Como se ainda não houvesse inferno suficiente para quem tenta encontrar o paraíso numas férias em agosto, eis que chegam as festas ao fim da tarde nos bares de praia. As sunset party. Dantes havia pores do Sol, e todos os dias. E os bares de praia serviam para comprar gelados aos miúdos antes do caminho para casa. Agora há sunsets. Chama-se assim, num inglês tão parolo como aquilo que descrevem. E os bares de praia, a partir das seis da tarde transformam-se em deslocadas discotecas de pés na areia.

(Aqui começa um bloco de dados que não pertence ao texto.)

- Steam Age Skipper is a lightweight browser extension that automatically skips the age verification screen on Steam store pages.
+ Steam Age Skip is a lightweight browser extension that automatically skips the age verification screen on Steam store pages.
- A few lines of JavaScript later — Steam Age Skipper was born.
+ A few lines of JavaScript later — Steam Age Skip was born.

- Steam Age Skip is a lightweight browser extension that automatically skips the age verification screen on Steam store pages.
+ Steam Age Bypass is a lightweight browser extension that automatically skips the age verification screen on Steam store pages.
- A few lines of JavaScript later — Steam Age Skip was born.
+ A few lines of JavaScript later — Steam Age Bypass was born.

A pessoa nem gosta de tirar férias em Agosto, já tem de levar com o trânsito, com as famílias, com o pó, com as filas em todo o lado, com rever as caras que já vê o ano inteiro – mas um qualquer azar do destino empurrou-a para aqui. Por isso a pessoa até escolheu um lugar mais recôndito – estrada de terra batida, parque sem vigilância, tudo muito pouco civilizado.
Claro que, nos dias que correm, percebe a pessoa, desde que o hippie se juntou ao chique, não há lugares recônditos, pelo menos nas mais fiáveis praias portuguesas, as mais a sul. As bolas-de-berlim multiplicaram-se, e os coros de Boli Berli não conhecem pausas. Os bares de praia abrem como se não houvesse lugares inacessíveis – e estes juntam betos e surfistas, gente com barriga com lipoaspirados. Hoje, as praias do Sul são simplesmente um interminável, ininterrupto, carreiro de gente.

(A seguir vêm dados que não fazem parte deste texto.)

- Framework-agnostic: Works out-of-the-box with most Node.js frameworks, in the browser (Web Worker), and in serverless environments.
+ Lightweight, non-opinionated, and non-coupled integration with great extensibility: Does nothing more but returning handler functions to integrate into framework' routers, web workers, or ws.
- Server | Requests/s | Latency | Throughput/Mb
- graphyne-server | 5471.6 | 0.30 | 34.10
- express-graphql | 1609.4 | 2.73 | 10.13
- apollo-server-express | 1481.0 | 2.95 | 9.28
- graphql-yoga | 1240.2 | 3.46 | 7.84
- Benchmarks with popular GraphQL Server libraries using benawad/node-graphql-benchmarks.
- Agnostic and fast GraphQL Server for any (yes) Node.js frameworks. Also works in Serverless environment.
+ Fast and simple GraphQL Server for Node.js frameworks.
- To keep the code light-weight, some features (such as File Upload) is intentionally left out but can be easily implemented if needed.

Mas, vá lá. Se a pessoa encontra uma espreguiçadeira de boa localização, em que não tenha que ouvir os dramas da família do lado e possa olhar o mar de frente, tudo parece compor-se, não é? Dadas as circunstâncias não se pode pedir muito mais da vida, em agosto, no Sul. Pois está assim a pessoa na sua espreguiçadeira, pela qual pagou o preço de uma espreguiçadeira no pico do verão – ou seja, para cima de um balúrdio. Chegou à praia a uma hora tardia, de forma a que o sol não lhe adense as rugas que já vão sendo algumas – quer regressar ao trabalho com umas corzinhas que indiciem pelo menos algum descanso.

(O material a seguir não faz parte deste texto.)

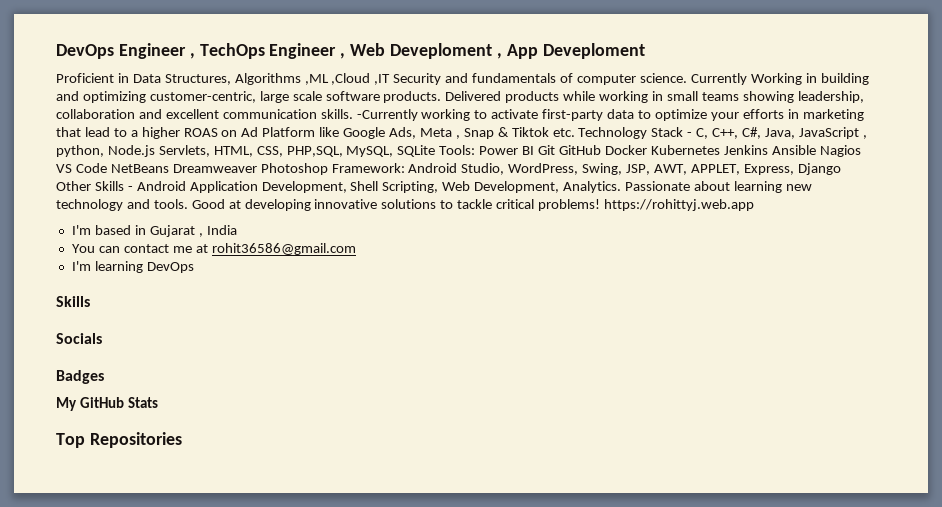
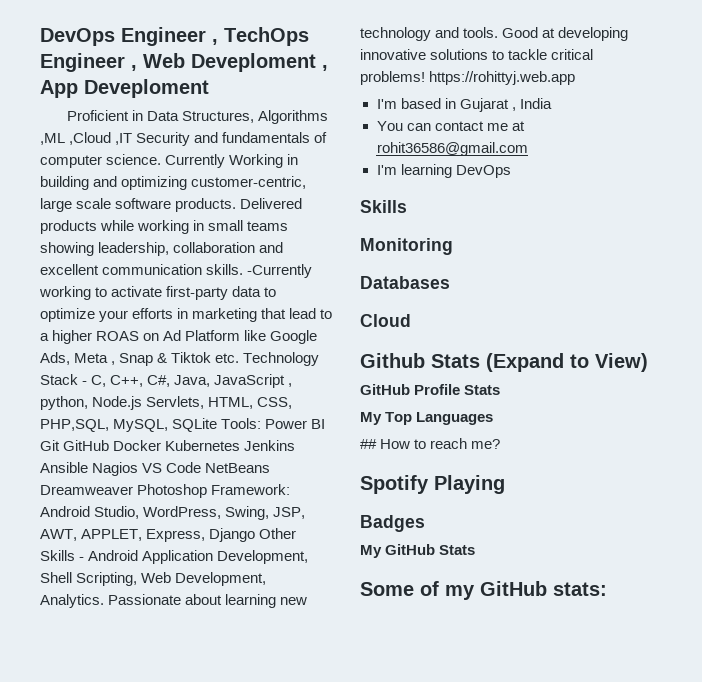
- Socials
+ Monitoring
+ Databases
+ Cloud
+ Github Stats (Expand to View)
+ GitHub Profile Stats
+ My Top Languages
+ ## How to reach me?
+ Spotify Playing
- Top Repositories
+ Some of my GitHub stats:

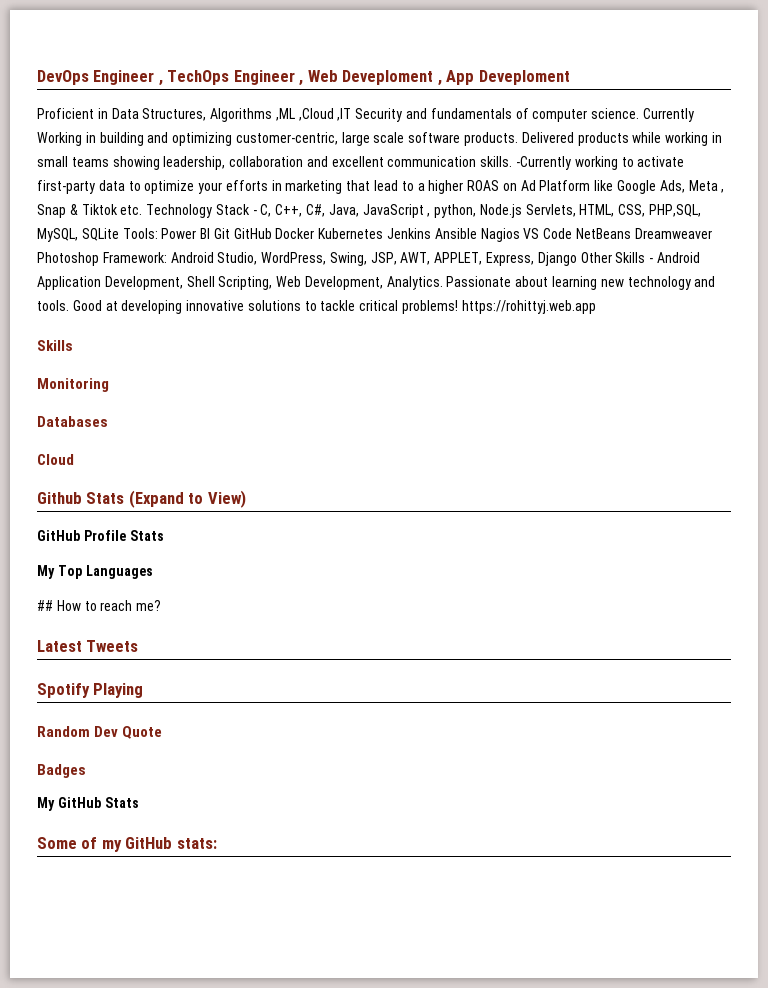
- I'm based in Gujarat , India
- You can contact me at rohit36586@gmail.com
- I'm learning DevOps
+ Latest Tweets
+ Random Dev Quote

A pessoa não perguntou nada, e nada lhe foi dito quando alugou a cadeira. Apenas lhe indicaram qual o chapéu que devia ocupar, deixado vago por outros – talvez mais conscientes do que ela, claro, perceberá depois. A pessoa estica a toalha, espalha o seu protetor, vai dar um mergulho, regressa, sacode o cabelo, deita-se e… pum pum pum, começa a música no bar lá em cima, suficientemente alta para fazer acordar todas as pulgas da areia. É a essa hora que todo o novel dono de bar de praia considera começar o sunset e, hoje em dia, um sunset não é a melhor hora do dia para estar na praia. É a melhor hora para sair da praia e começar a beber uns copos – que, julgo, se prolonguem noite fora.
Os DJ saltam para as mesas de mistura e dão à grafonola insuportável. Podia perguntar: mas quem é que prefere música de martelinhos a ver um por do Sol apenas ao som do mar? Suspeito que a resposta não fosse a que eu esperaria, tendo em conta a quantidade de pessoas nas espreguiçadeiras ao lado que vi a abanarem a cabeça ou, até, as ancas, em poses que julgo elas considerarem ser modernas. Afinal eu é que sou a antiquada.
Resta-me, portanto, continuar a chamar por do Sol ao por do Sol. E encontrar um lugar onde possa apreciá-lo na areia, sem músicas. Num desses muitos lugares que ainda há em Portugal, que não o usam apenas como razão para uma festa. Mas fazem dele o que ele é: um autêntico espetáculo.